= Exercise requirements =
Reply with one number: the count of lines in the records below that hold "adapter".

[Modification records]
:::::

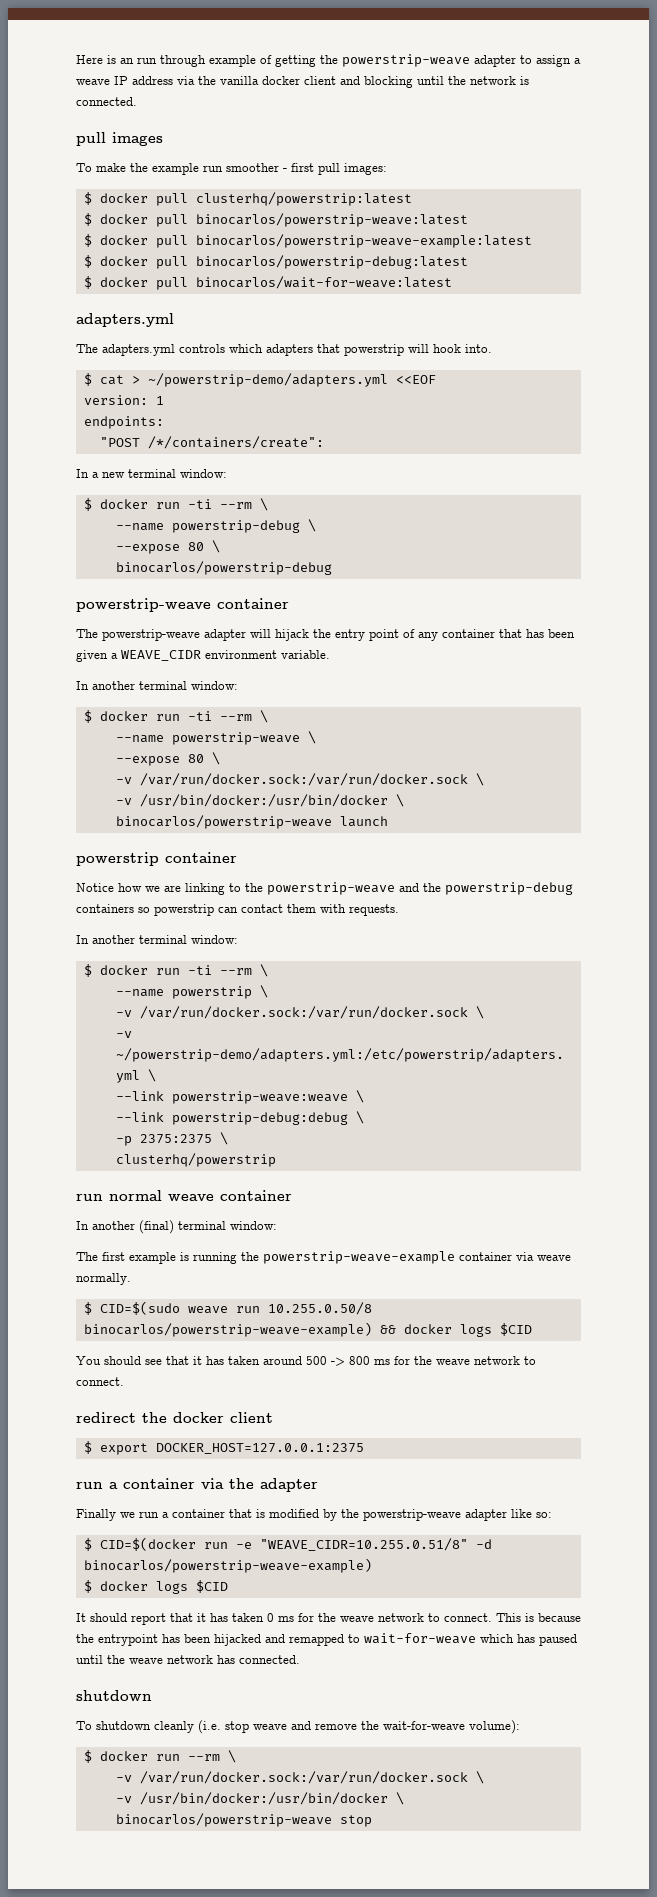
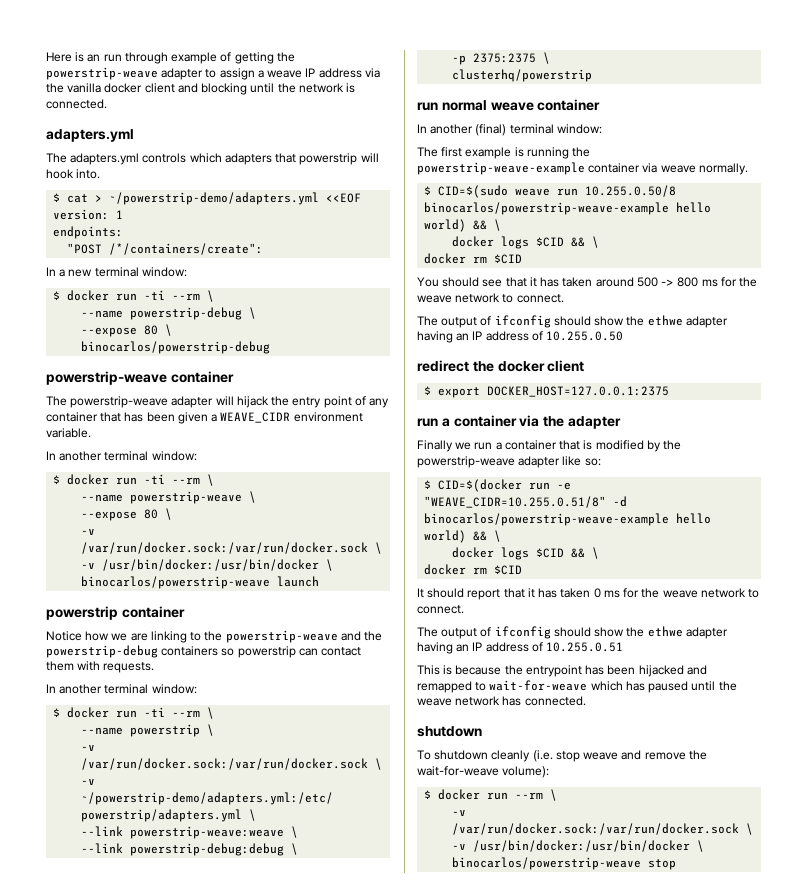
[76,132,163,146] [76,163,387,175] [83,192,412,206] [83,213,468,227] [83,234,532,248] [83,255,468,269] [83,276,452,290] // pull images // To make the example run smoother - first pull images: // $ docker pull clusterhq/powerstrip:latest // $ docker pull binocarlos/powerstrip-weave:latest // $ docker pull binocarlos/powerstrip-weave-example:latest // $ docker pull binocarlos/powerstrip-debug:latest // $ docker pull binocarlos/wait-for-weave:latest -> (107, 104) none
[83,1322,492,1337] binocarlos/powerstrip-weave-example) && docker logs -> [424,202,712,215] [424,219,502,232] [452,236,600,249] [424,253,488,264] binocarlos/powerstrip-weave-example hello world) && \ // docker logs $CID && \ // docker rm
(124, 1381) none -> [417,315,728,328] [417,331,624,343] // The output of ifconfig should show the ethwe adapter having an IP address of 10.255.0.50
[83,1558,372,1573] [83,1580,188,1594] binocarlos/powerstrip-weave-example) // $ docker logs -> [424,513,712,526] [424,530,502,543] [452,547,600,560] [424,564,488,575] binocarlos/powerstrip-weave-example hello world) && \ // docker logs $CID && \ // docker rm
(492, 1617) none -> [417,626,728,639] [417,642,624,654] // The output of ifconfig should show the ethwe adapter having an IP address of 10.255.0.51 //

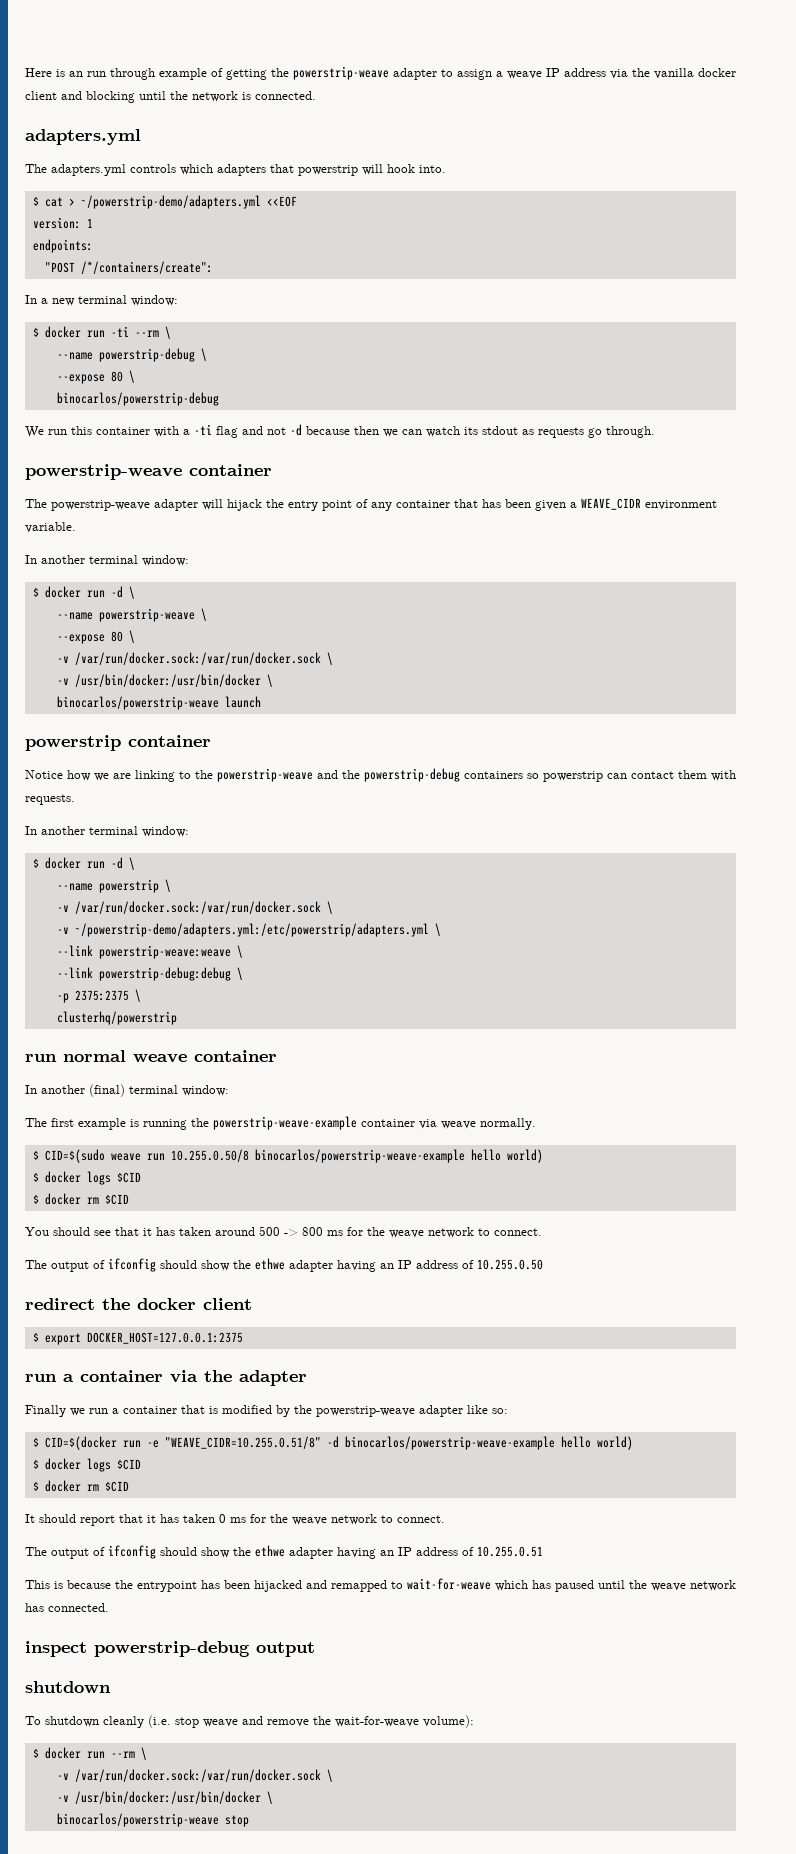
(271, 347) none -> [25,424,655,438] // We run this container with a -ti flag and not -d because then we can watch its stdout as requests go through.
[144,474,201,484] -ti --rm -> [110,586,123,598] -d
[144,707,201,717] -ti --rm -> [110,857,123,869] -d
[473,219,502,231] [452,236,600,249] && \ // docker logs $CID && \ // -> [32,1171,141,1185] [32,1194,39,1204] // $ docker logs $CID // $
[473,530,502,542] [452,547,600,560] && \ // docker logs $CID && \ // -> [32,1458,141,1472] [32,1481,39,1491] // $ docker logs $CID // $
(586, 701) none -> [25,1641,315,1657] // inspect powerstrip-debug output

:::::

= Exercise output =
2